● Task requirements
Once the pictures are removed, reproduce what is left of the data below exactly.

(Change listing data)

━━━━━━━━━━

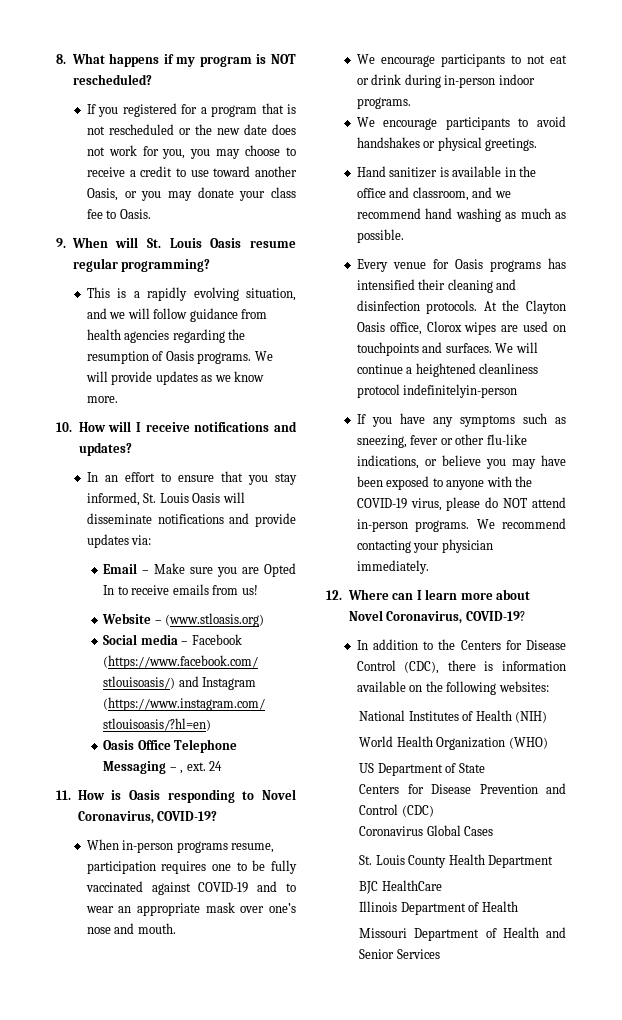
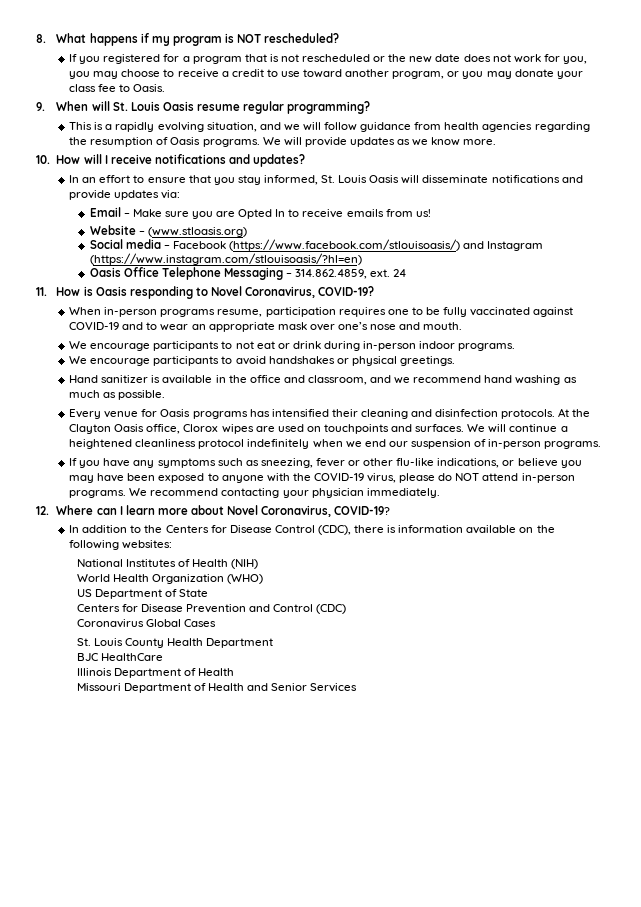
- If you registered for a program that is not rescheduled or the new date does not work for you, you may choose to receive a credit to use toward another Oasis, or you may donate your class fee to Oasis.
+ If you registered for a program that is not rescheduled or the new date does not work for you, you may choose to receive a credit to use toward another program, or you may donate your class fee to Oasis.
- Oasis Office Telephone Messaging – , ext.
+ Oasis Office Telephone Messaging – 314.862.4859, ext.
- We will continue a heightened cleanliness protocol indefinitelyin-person
+ We will continue a heightened cleanliness protocol indefinitely when we end our suspension of in-person programs.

━━━━━━━━━━

● Solution to this exercise
- If you registered for a program that is not rescheduled or the new date does not work for you, you may choose to receive a credit to use toward another Oasis, or you may donate your class fee to Oasis.
+ If you registered for a program that is not rescheduled or the new date does not work for you, you may choose to receive a credit to use toward another program, or you may donate your class fee to Oasis.
- Oasis Office Telephone Messaging – , ext.
+ Oasis Office Telephone Messaging – 314.862.4859, ext.
- We will continue a heightened cleanliness protocol indefinitelyin-person
+ We will continue a heightened cleanliness protocol indefinitely when we end our suspension of in-person programs.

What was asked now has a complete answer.